*What you will do*.
Give the count of lines below that include the word "User", and say nothing else.

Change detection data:
──────────────────────────────
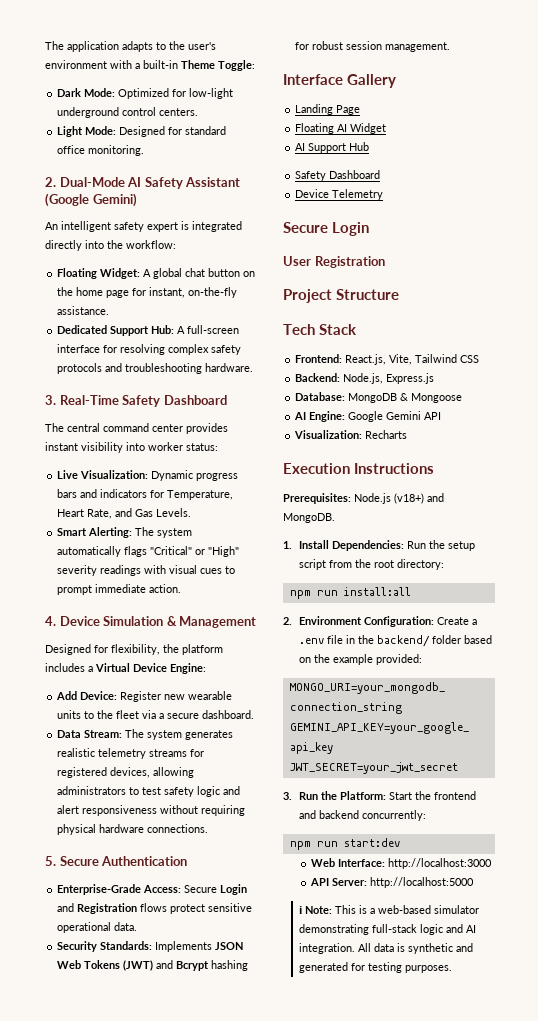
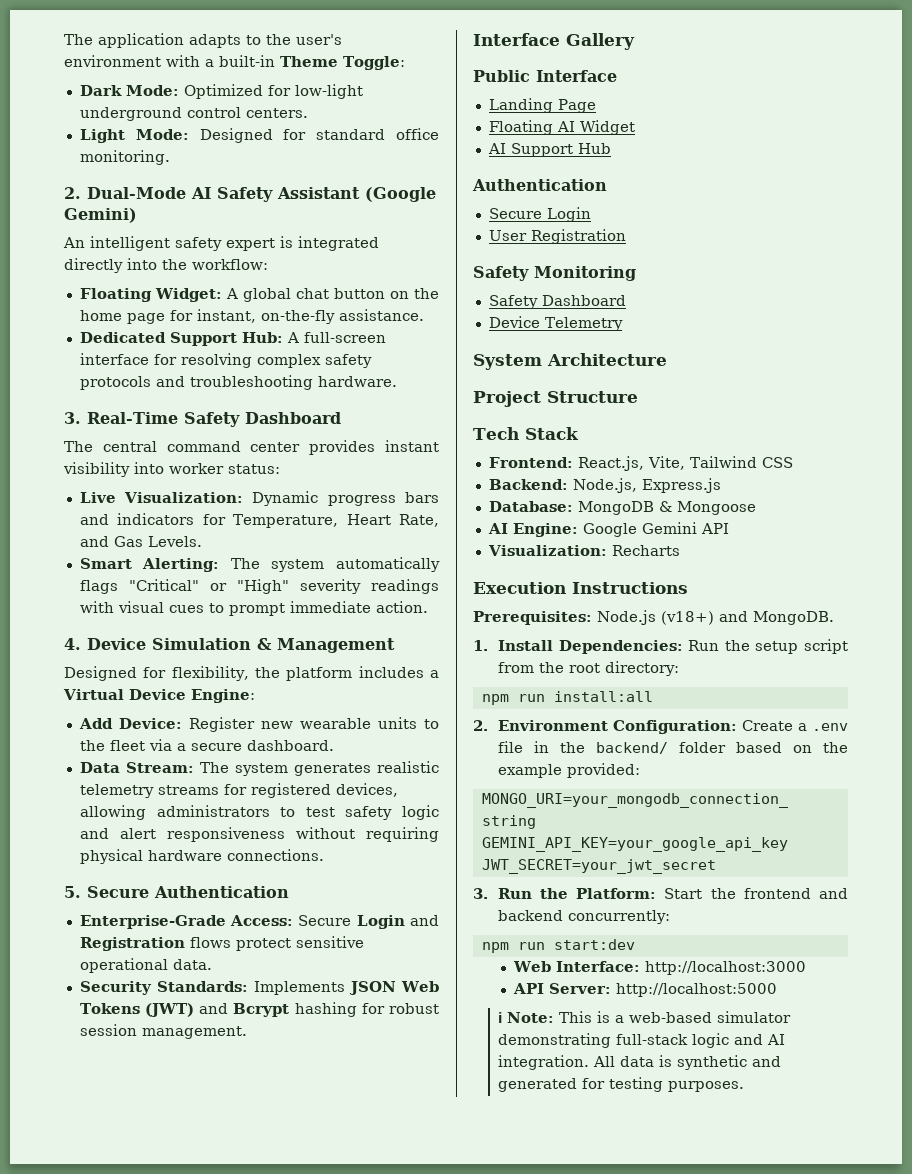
+ Public Interface
  AI Support Hub
+ Authentication
+ Secure Login
+ User Registration
+ Safety Monitoring
  Device Telemetry
- Secure Login
- User Registration
+ System Architecture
──────────────────────────────
*Result of this task*.
2